Bank of America has pledged $100 million to the Tory Burch Foundation to make capital available to women in the business sector who might not otherwise have access to it, according to reports.
“Women entrepreneurs face many obstacles, access to capital being the biggest and the most common,” said Tory Burch, founder of the Tory Burch Foundation. “I was incredibly fortunate — we were able to launch after a personal investment and one round of fundraising. This, of course, is not the case for most women.”
Burch is a fashion designer who started the foundation in 2009, with the goal of helping women entrepreneurs.
“I launched our business in 2004. I had a concept and, working out of my kitchen with a small team, turned that concept into a collection. As our company has grown, I’ve learned about the obstacles that women in business face, from balancing work and family (my greatest challenge) to securing financing,” she says on the foundation’s website. “Many also lack the confidence, business networks and training they need to see their ideas through. That is why in 2009 we created the Tory Burch Foundation to support the empowerment of women entrepreneurs.”

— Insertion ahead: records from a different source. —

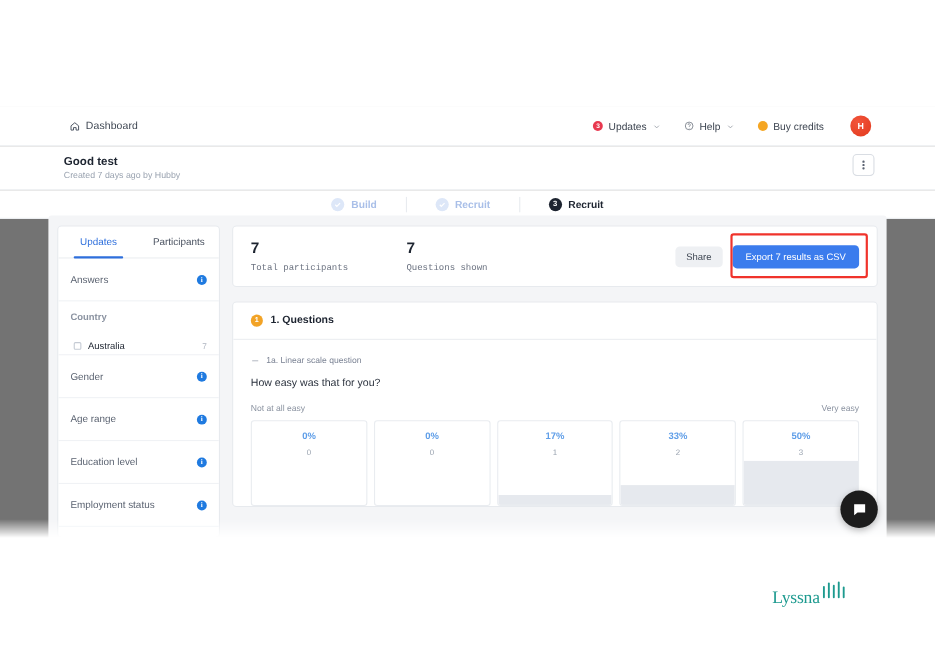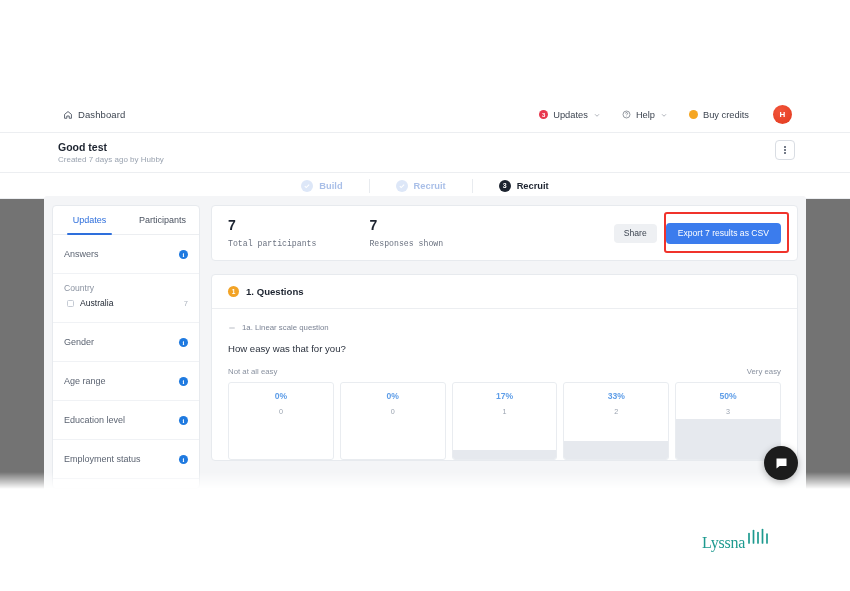--- a/index.html
+++ b/index.html
@@ -353,7 +353,7 @@
         </div>
         <div class="stat">
           <div class="stat-num">7</div>
-          <div class="stat-lbl">Responses shown</div>
+          <div class="stat-lbl">Questions shown</div>
         </div>
 
         <div class="stats-actions">

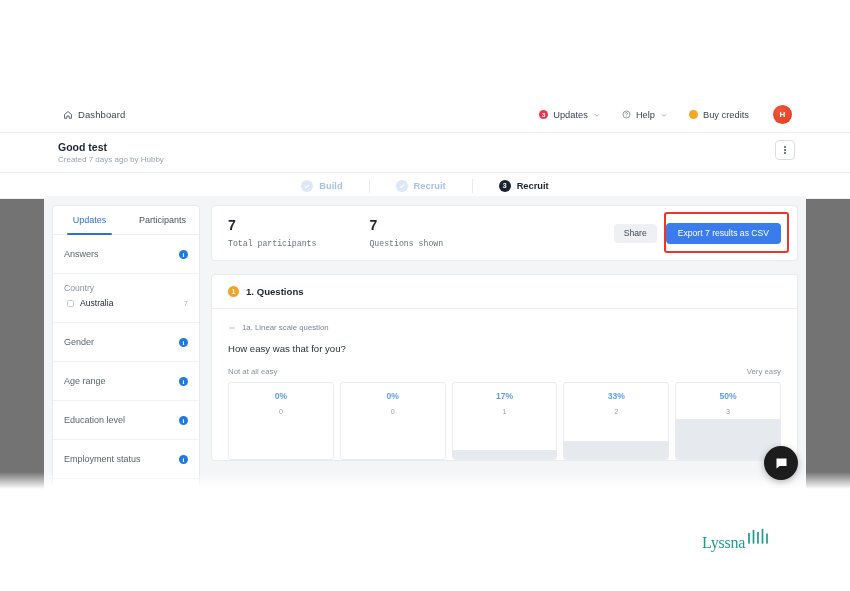--- a/index.html
+++ b/index.html
@@ -128,7 +128,7 @@
     font-family:"Liberation Serif", serif;
   }
   .side-group { padding:9px 11px 0; border-bottom:1px solid #f0f2f5; height:49px; }
-  .side-group-lbl { font-size:8.6px; color:#8b93a1; margin-bottom:5px; }
+  .side-group-lbl { font-size:8.6px; color:#8b93a1; margin-bottom:16px;font-weight:bold; }
   .side-opt { display:flex; align-items:center; gap:6px; padding-left:3px; }
   .cbox { width:7px; height:7px; border:1px solid #c5cbd4; border-radius:1.5px; background:#fff; }
   .side-opt-lbl { font-size:8.6px; color:#1d2430; }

The program has doled out $46 million in loans to upwards of 2,500 women business owners in the past half decade, and more than 90 percent are still in business and current on payment.
“We want to continue to scale this support by committing another $50 million in capital,” said Andrew Plepler, global head of environmental, social and governance at Bank of America. “By empowering more women to start and scale a business, we are contributing to the economic progress in communities across the country.”

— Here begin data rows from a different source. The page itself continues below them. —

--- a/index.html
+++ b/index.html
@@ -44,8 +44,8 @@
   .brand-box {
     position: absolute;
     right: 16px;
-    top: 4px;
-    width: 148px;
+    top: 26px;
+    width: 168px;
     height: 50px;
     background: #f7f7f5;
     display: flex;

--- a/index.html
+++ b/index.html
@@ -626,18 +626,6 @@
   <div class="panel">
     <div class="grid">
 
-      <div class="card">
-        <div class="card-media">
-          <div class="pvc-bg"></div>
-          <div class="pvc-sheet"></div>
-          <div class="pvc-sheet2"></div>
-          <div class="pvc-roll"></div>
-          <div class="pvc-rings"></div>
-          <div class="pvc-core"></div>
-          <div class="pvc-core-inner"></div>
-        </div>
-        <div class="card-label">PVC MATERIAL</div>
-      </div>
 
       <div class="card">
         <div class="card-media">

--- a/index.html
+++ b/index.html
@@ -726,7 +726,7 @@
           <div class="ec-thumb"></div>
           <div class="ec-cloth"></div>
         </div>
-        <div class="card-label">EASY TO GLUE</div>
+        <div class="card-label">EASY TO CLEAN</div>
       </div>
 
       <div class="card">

The program allows borrowers to receive between $500 and $100,000, and offers a 2 percent interest rate reduction. In order to be eligible, women need to have been running a business for two years, with positive revenue and an agreeable credit rating.
“I am so proud of what these women have been able to achieve, and watching their success manifest in concrete, tangible ways — hiring more employees, leasing bigger office spaces, expanding their product lines — is incredibly gratifying,” Burch said.